China is buying wheat from several countries as corn prices rise, and Brazil is also picking up some, said Juan Luciano, chief executive officer of Archer-Daniels-Midland Co., one of the world’s biggest agricultural commodities traders. American corn arriving in China will soon be more expensive than wheat, he said in an earnings call this week.
High prices are starting to cut into margins for poultry and pig producers in Brazil, but prices aren’t yet high enough to curb demand, said Paulo Sousa, chief executive officer of Cargill Inc. in Brazil. Any feed switching in the South American nation will be limited as Brazil is already a wheat importer.
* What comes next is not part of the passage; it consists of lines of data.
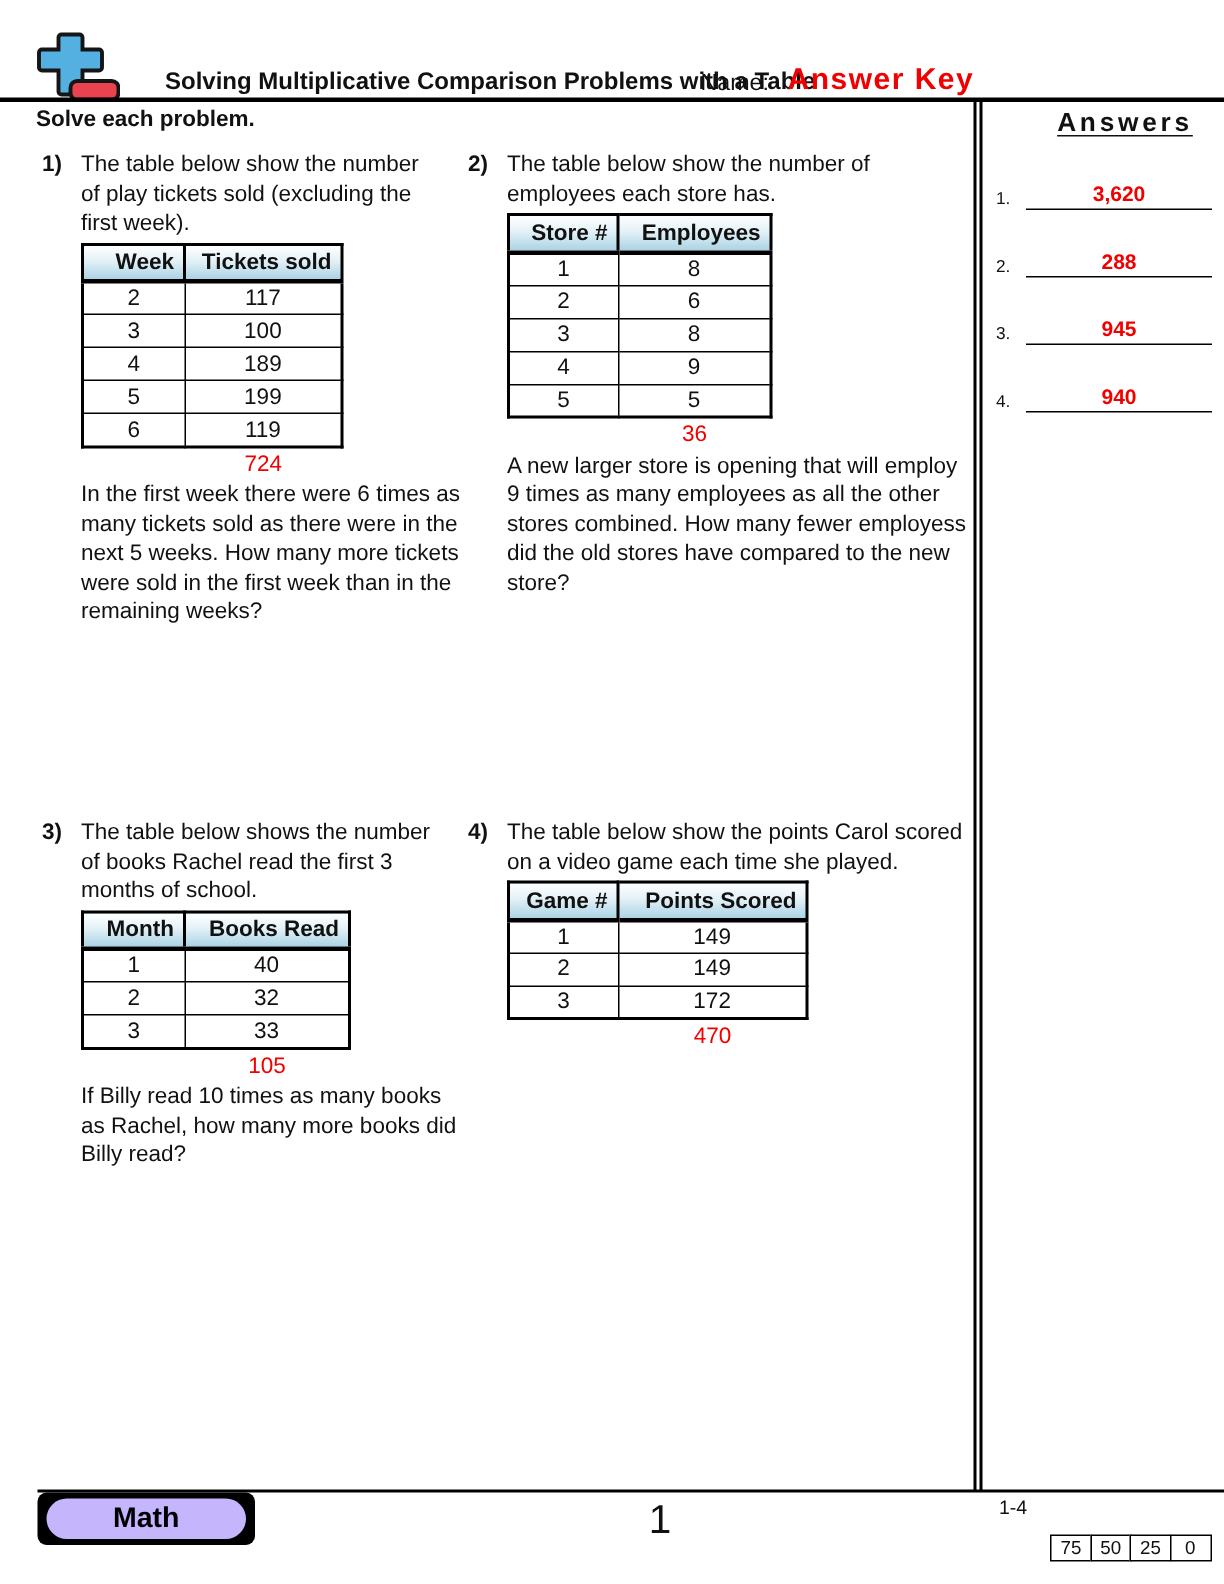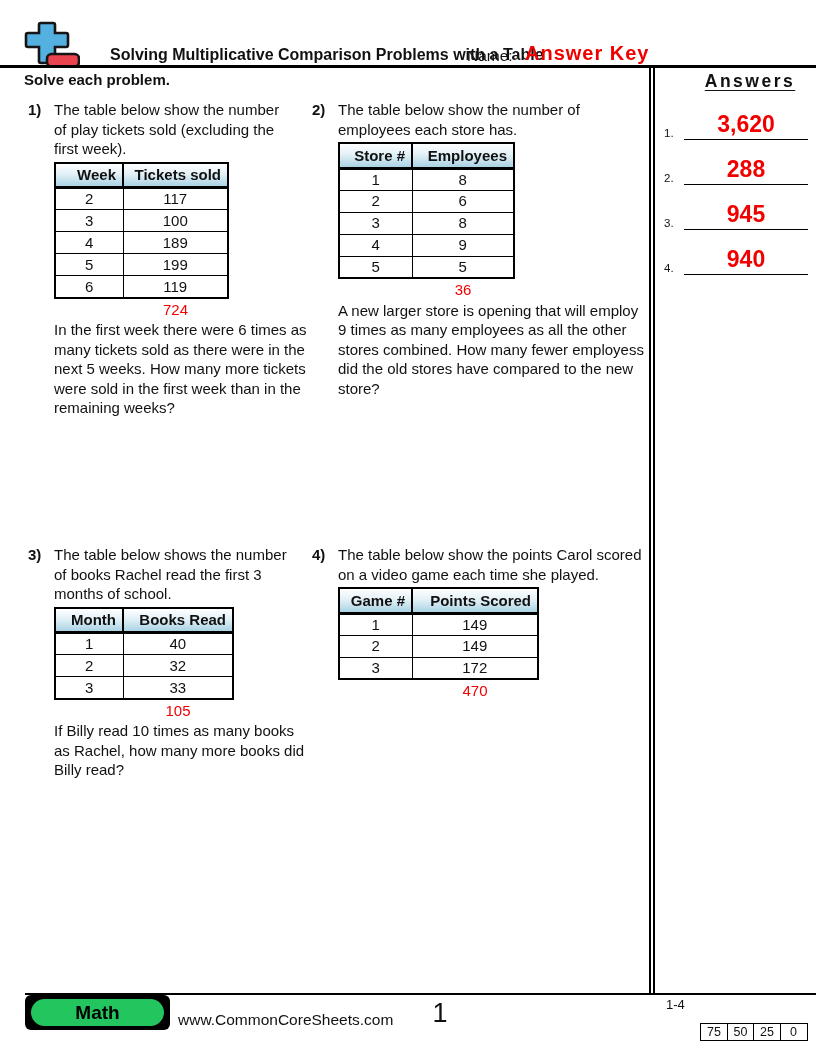--- a/index.html
+++ b/index.html
@@ -17,21 +17,21 @@
   .instruction { position:absolute; left:24px; top:71px; font-size:15px; font-weight:bold; }
   
   .divider-v { position:absolute; left:649px; top:67px; width:6px; height:927px;
                border-left:2px solid #000; border-right:2px solid #000; }
   .answers-title { position:absolute; left:672px; top:71px; width:156px; text-align:center;
                    font-size:17.5px; font-weight:bold; letter-spacing:2.5px;
                    text-decoration:underline; text-underline-offset:3px; }
   .ans-item { position:absolute; left:656px; width:158px; height:42px; }
   .ans-num { position:absolute; left:8px; bottom:1px; font-size:11.5px; }
   .ans-line { position:absolute; left:28px; right:6px; bottom:0; border-bottom:1.5px solid #000; text-align:center; }
-  .ans-value { color:var(--red); font-weight:bold; font-size:23px; line-height:1.15; display:inline-block; padding-bottom:2px; }
+  .ans-value { color:var(--red); font-weight:bold; font-size:14px; line-height:1.15; display:inline-block; padding-bottom:2px; }
   
   .problem { position:absolute; display:flex; font-size:15px; line-height:19.5px; }
   .pnum { width:26px; flex:none; font-weight:bold; }
   .pbody { flex:1; }
   .intro { margin:0; }
   .question { margin:1px 0 0 0; margin-right:-18px; }
   .wide .question { margin-right:-6px; }
   table.data-table { border-collapse:collapse; margin-top:3px; border:2px solid #000; }
   .data-table th {
     border:2px solid #000; border-bottom:3px solid #000;
@@ -49,21 +49,21 @@
   .n3 { margin-left:68px; width:112px; }
   .n4 { margin-left:73px; width:128px; }
   #p1 { left:28px; top:100px; width:262px; }
   #p2 { left:312px; top:100px; width:332px; }
   #p3 { left:28px; top:545px; width:262px; }
   #p4 { left:312px; top:545px; width:334px; }
   
   .rule-bottom { position:absolute; left:25px; top:993px; width:791px; height:2px; background:#000; }
   .badge { position:absolute; left:25px; top:995px; width:145px; height:35px; background:#000;
            border-radius:6px; display:flex; align-items:center; justify-content:center; }
-  .badge-pill { width:133px; height:27px; background:#22c55e; border-radius:13.5px;
+  .badge-pill { width:133px; height:27px; background:#c4b5fd; border-radius:13.5px;
                 display:flex; align-items:center; justify-content:center;
                 font-weight:bold; font-size:19px; color:#000; }
   .website { position:absolute; left:178px; top:1011px; font-size:15.5px; }
   .page-num { position:absolute; left:420px; top:998px; width:40px; text-align:center; font-size:27px; }
   .range-label { position:absolute; left:666px; top:997px; font-size:13px; }
   .score-boxes { position:absolute; left:700px; top:995px; display:flex;margin-top:28px; }
   .score-cell { width:28px; height:18px; border:1.5px solid #000; margin-left:-1.5px;
                 display:flex; align-items:center; justify-content:center; font-size:12.5px; background:#fff; }
   .score-cell:first-child { margin-left:0; }
   :root { --red:#f10000; }
@@ -239,21 +239,20 @@
         </tbody>
       </table>
       <div class="work-note n4">470</div>
     </div>
   </section>
 
   <div class="rule-bottom"></div>
   <div class="badge">
     <div class="badge-pill">Math</div>
   </div>
-  <div class="website">www.CommonCoreSheets.com</div>
   <div class="page-num">1</div>
   <div class="range-label">1-4</div>
   <div class="score-boxes">
     <div class="score-cell">75</div>
     <div class="score-cell">50</div>
     <div class="score-cell">25</div>
     <div class="score-cell">0</div>
   </div>
 
 </div>

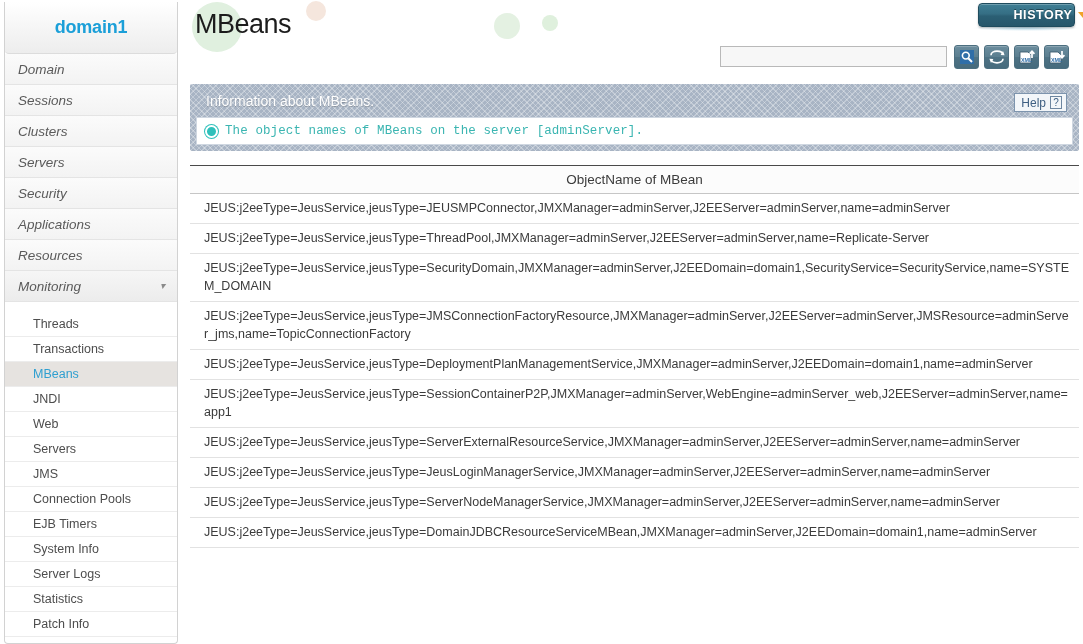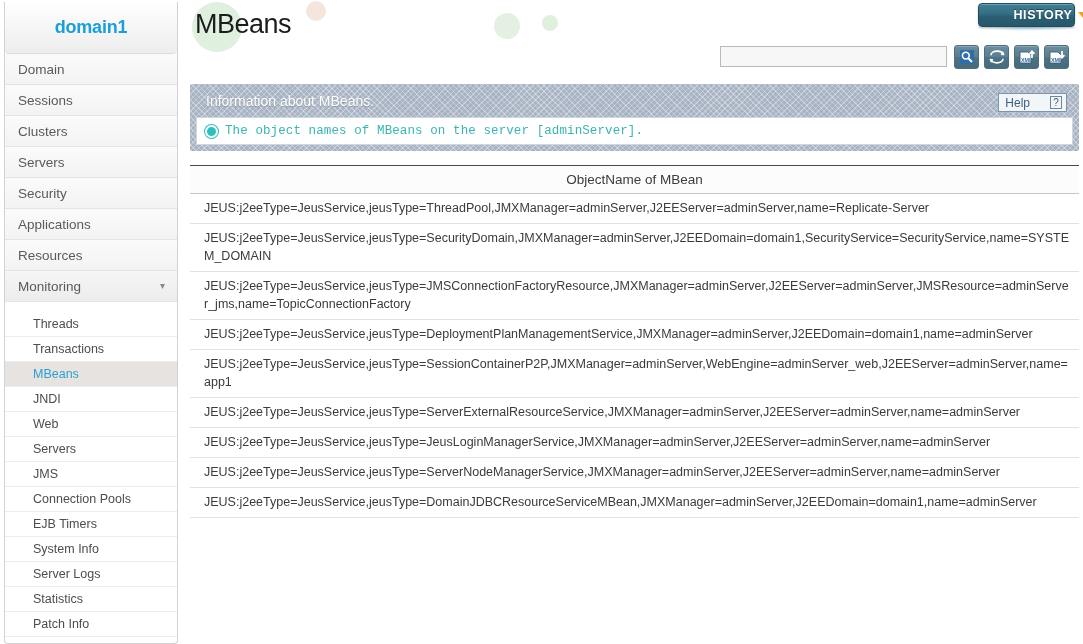--- a/index.html
+++ b/index.html
@@ -51,20 +51,21 @@
     height: 31px;
     display: flex;
     align-items: center;
     padding-left: 13px;
     font-size: 13.5px;
     color: #5a5a5a;
     border-bottom: 1px solid #e4e4e4;
     background: linear-gradient(to bottom, #fbfbfb 0%, #f3f3f3 100%);
     cursor: pointer;
     position: relative;
+    font-style: italic;
   }
   .nav-top-item.expanded {
     background: linear-gradient(to bottom, #f6f6f6 0%, #ececec 100%);
   }
   .nav-top-item .chev {
     position: absolute;
     right: 12px;
     color: #8a8a8a;
     font-size: 10px;
     line-height: 1;
@@ -212,21 +213,21 @@
   }
   .help-btn {
     position: absolute;
     right: 12px; top: 9px;
     height: 19px;
     padding: 0 4px 0 6px;
     background: #f3f6f9;
     border: 1px solid #7d94ad;
     display: flex;
     align-items: center;
-    gap: 20px;
+    gap: 4px;
     cursor: pointer;
   }
   .help-btn-label { font-size: 12px; color: #3e5f82; }
   .help-q {
     width: 12px; height: 13px;
     border: 1px solid #6d86a0;
     font-size: 10px;
     color: #3e5f82;
     display: flex; align-items: center; justify-content: center;
     line-height: 1;
@@ -436,20 +437,21 @@
       </div>
       <div class="info-msg-box">
         <span class="info-icon"></span>
         <span class="info-msg-text">The object names of MBeans on the server [adminServer].</span>
       </div>
     </div>
 
 
     <div class="tbl">
       <div class="tbl-head">ObjectName of MBean</div>
+      <div class="tbl-row">JEUS:j2eeType=JeusService,jeusType=JEUSMPConnector,JMXManager=adminServer,J2EEServer=adminServer,name=adminServer</div>
       <div class="tbl-row">JEUS:j2eeType=JeusService,jeusType=ThreadPool,JMXManager=adminServer,J2EEServer=adminServer,name=Replicate-Server</div>
       <div class="tbl-row">JEUS:j2eeType=JeusService,jeusType=SecurityDomain,JMXManager=adminServer,J2EEDomain=domain1,SecurityService=SecurityService,name=SYSTEM_DOMAIN</div>
       <div class="tbl-row">JEUS:j2eeType=JeusService,jeusType=JMSConnectionFactoryResource,JMXManager=adminServer,J2EEServer=adminServer,JMSResource=adminServer_jms,name=TopicConnectionFactory</div>
       <div class="tbl-row">JEUS:j2eeType=JeusService,jeusType=DeploymentPlanManagementService,JMXManager=adminServer,J2EEDomain=domain1,name=adminServer</div>
       <div class="tbl-row">JEUS:j2eeType=JeusService,jeusType=SessionContainerP2P,JMXManager=adminServer,WebEngine=adminServer_web,J2EEServer=adminServer,name=app1</div>
       <div class="tbl-row">JEUS:j2eeType=JeusService,jeusType=ServerExternalResourceService,JMXManager=adminServer,J2EEServer=adminServer,name=adminServer</div>
       <div class="tbl-row">JEUS:j2eeType=JeusService,jeusType=JeusLoginManagerService,JMXManager=adminServer,J2EEServer=adminServer,name=adminServer</div>
       <div class="tbl-row">JEUS:j2eeType=JeusService,jeusType=ServerNodeManagerService,JMXManager=adminServer,J2EEServer=adminServer,name=adminServer</div>
       <div class="tbl-row">JEUS:j2eeType=JeusService,jeusType=DomainJDBCResourceServiceMBean,JMXManager=adminServer,J2EEDomain=domain1,name=adminServer</div>
     </div>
“Corn and soybean meal are the big components of animal feed, so there aren’t a lot of options,” he said.
In the U.S., some feed makers in the southern Plains bought up wheat in March and April, when prices were close to that of corn, said Joe Nussmeier, a broker at Frontier Futures in Minneapolis.
Feed makers and meat packers could soon get some relief. While U.S. acreage estimates disappointed the markets earlier this year, prices have surged since the survey was carried out. That will likely spur more plantings.
Supplies may be bigger than expected if farmers held back on providing their full planting intentions to prevent prices from falling. Also, growers renewing agreements with the agency to keep land aside for environmental purposes are now bringing these areas back into production due to higher prices, agri-tech startup Farmers Business Network said in March.
“We see the possibility of new acres to be found” as farmers respond to price gains, said Fabio Sandri, chief executive officer of second-biggest U.S. chicken producer Pilgrim’s Pride Corp. Higher feed prices compressed the company’s profit margins even as demand for chicken was rising.
For now, the world is still facing a shortage of feed grains, while wheat supplies are expected to be more ample. If corn prices continue to rally, it won’t take much to keep more wheat moving into animals’ diets. Corn futures climbed to $6.84 a bushel this month, the highest since 2013.
“A summer weather scare rally or problem would likely induce more wheat into the feed conversions like we saw in 2012,” Williams said. “Consistent price levels in corn above $7.00 would allow for that.”